Napoli - Il secondo appuntamento, anticipato a venerdì 17 con replica domenica 19, con l’Auditorium della Rai, della stagione Sinfonica d’Autunno del San Carlo, si è tinto di puro romanticismo, per un programma che ha previsto solo musiche di Schubert. Quel mite, profondo e malinconico viennese d.o.c., uno dei pochi musicisti nato, vissuto e morto nella sua amata Vienna, contemporaneo di Beethoven, che dal punto di vista artistico, ne è forse il suo continuatore.
Due i lavori eseguiti dall’Orchestra del San Carlo, due pagine molto diverse tra loro ma entrambe assai note. Infatti la serata si è aperta con la celebre Suite Rosamunde, Op. 26, che l’autore compose per la commedia di Helmina von Chézy, una pagina che forse lo stesso autore non considerava congeniale al suo stile ne tanto meno all’altezza dei suoi successivi lavori. Questa musica di scena resta comunque la composizione più nota che Schubert realizzò per il teatro. Di ben altra natura musicale, la seconda parte del concerto, nella quale è stata proposta l’ultima monumenrale sinfonia del compositore viennese.
Si tratta della cosiddetta sinfonia “La Grande” in Do maggiore D. 944, che Schubert compose negli ultimi anni della sua vita, creando un capolavoro sinfonico, che fu molto apprezzato da Schumann, elogiandone la partitura, in un suo articolo della rivista “Neue Zeitschrift fur Musik” . Infatti non tutti sanno che parallelamente alla professione di compositore, Schumann si dedicò con passione anche alla divulgazione e “segnalazione” di giovani e maturi musicisti dell’epoca attraverso i suoi scritti giornalistici. Questa sinfonia costituisce l’apice della produzione sinfonica di Schubert, nella quale sono presenti tutte le caratteristiche tipiche della musica schubertiana. Dal denso lirismo alla soave cantabilità, legate da una magistrale tecnica compositiva, che nella sua inconsueta lunghezza, hanno dato vita ad un’opera di grande prestigio musicale, ricca di melodie mirabili dal contenuto vagamente popolaresco, che rispecchiano la sua natura colma di conflitti interiori. Conflitti che possono essere riassunti con le sue stesse parole: Quando volevo cantare l’amore, si trasformava in dolore; quando non volevo cantare il dolore, questo si mutava in amore. Così dolore e amore si sono divisi la mia anima.

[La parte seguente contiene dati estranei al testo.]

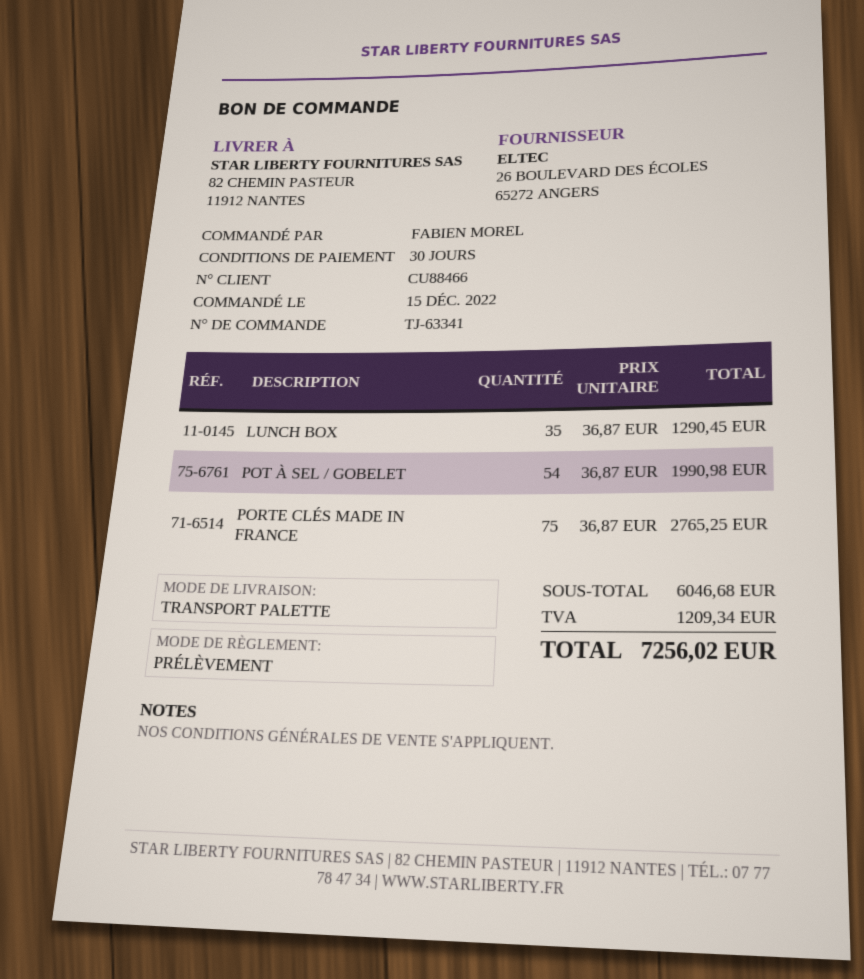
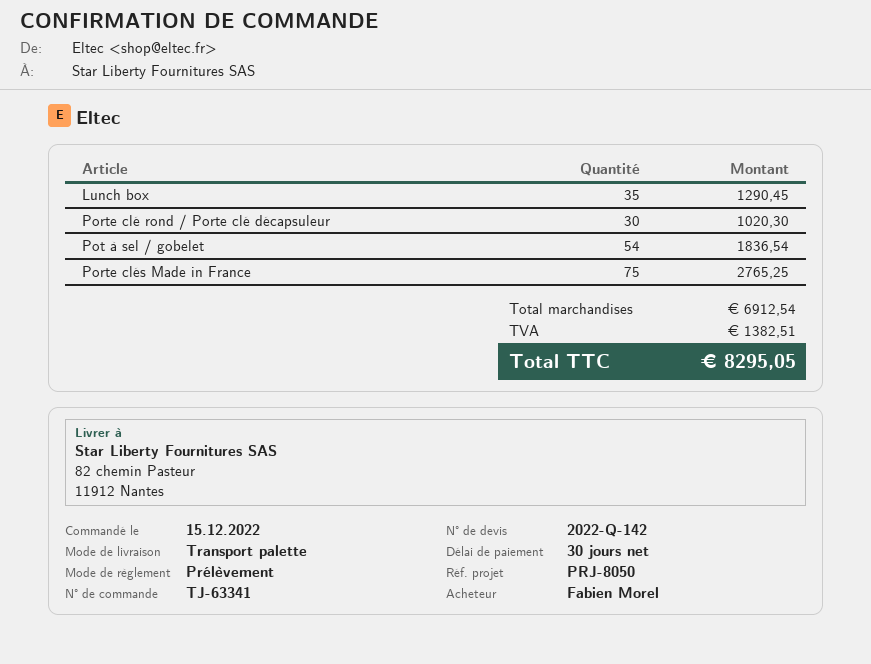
POT À SEL / GOBELET: 54 for 1990.98 -> 54 for 1836.54
Porte clé rond / Porte clé décapsuleur: none -> 30 for 1020.30
subtotal: 6046.68 -> 6912.54
tax: 1209.34 -> 1382.51
total: 7256.02 -> 8295.05

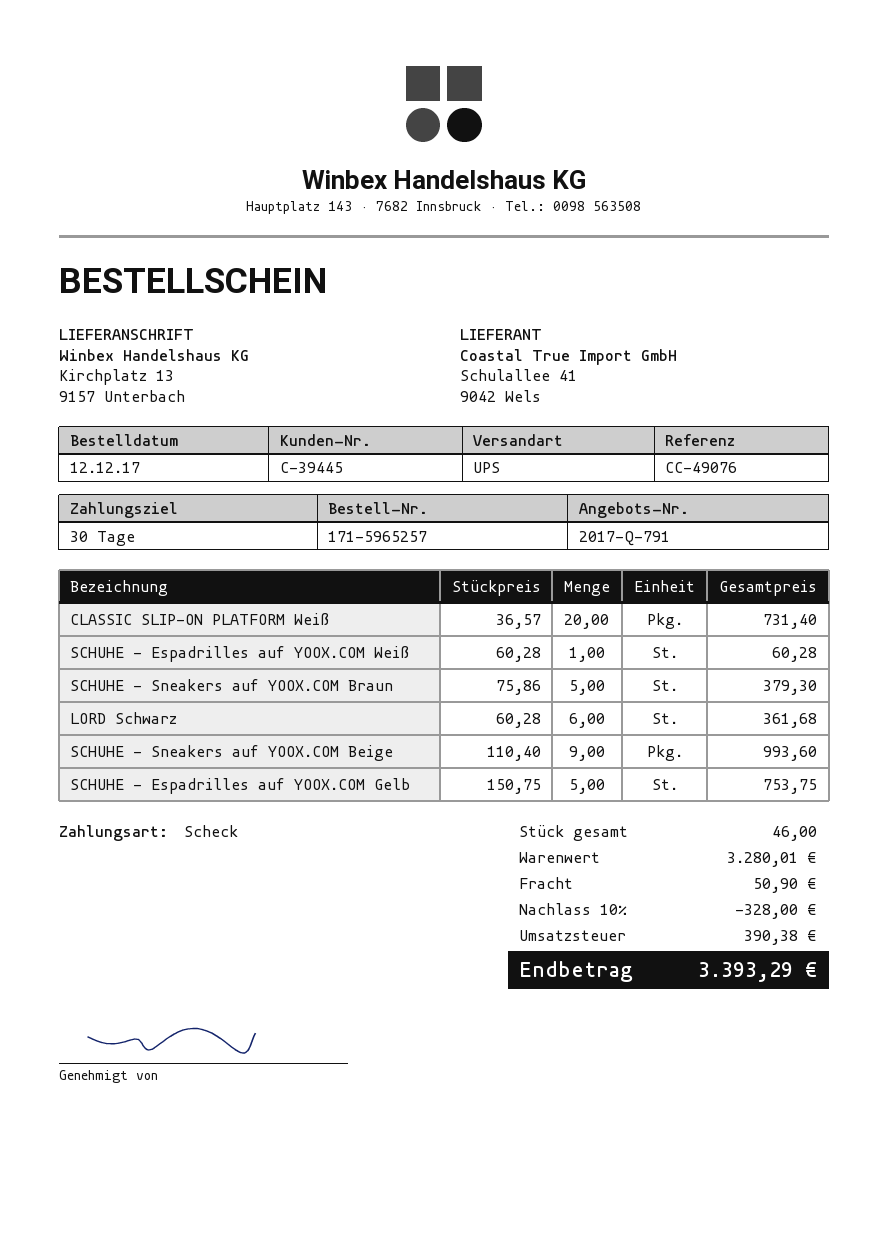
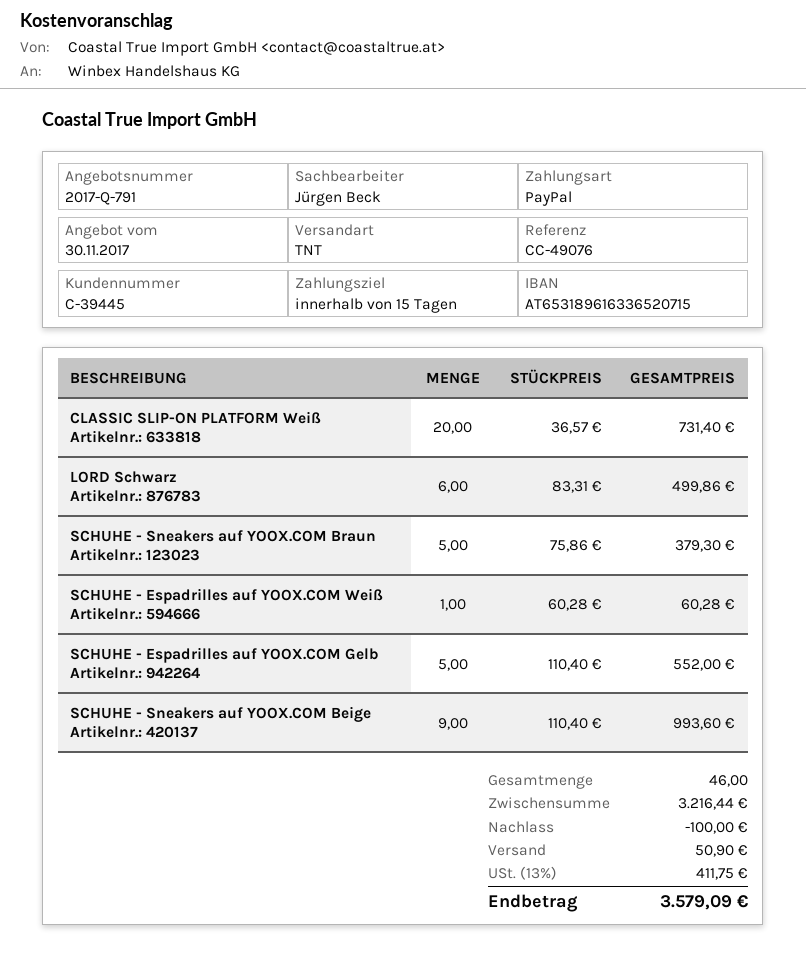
payment terms: 30 days -> 15 days
payment method: cheque -> PayPal
shipping method: UPS -> TNT
LORD Schwarz: 6 x 60.28 = 361.68 -> 6 x 83.31 = 499.86
SCHUHE - Espadrilles auf YOOX.COM Gelb: 5 x 150.75 = 753.75 -> 5 x 110.40 = 552.00
subtotal: 3280.01 -> 3216.44
discount: 328.00 -> 100.00
tax: 390.38 -> 411.75
total: 3393.29 -> 3579.09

La direzione, affidata al settantatreenne maestro Gerd Albrecht, ha saputo eveidenziare con maestria quei delicati passaggi di legato, di staccato, di piano e forte, con una chiara e precisa eleganza nei gesti dello stesso direttore, i cui movimenti della bacchetta si sono ridotti semplicemente all’essenziale. Il concerto è stato accolto calorosamente dal pubblico presente in sala, ahimè inspiegabilmente poco numeroso, che tra colpi di tosse più o meno fastidiosi e dai soliti vergognosi squilli dei telefonini, ha saputo gradire e giudicare positivamente, una serata all’insegna della grande musica sinfonica. Il prossimo appuntamento, in collaborazione con l’Associazione Scarlatti, è previsto per martedì 21 ottobre, in data unica; in programma musiche di Glinka, Borodin, Korsakov e Stravinsky, che saranno eseguite dall’ Orchestra del Teatro Mariinskij di San Pietroburgo, diretta dal Maestro Valery Gergiev. Un evento grandioso da non perdere, che rientra nelle celebrazioni per i 90 anni dell’Associazione Scarlatti.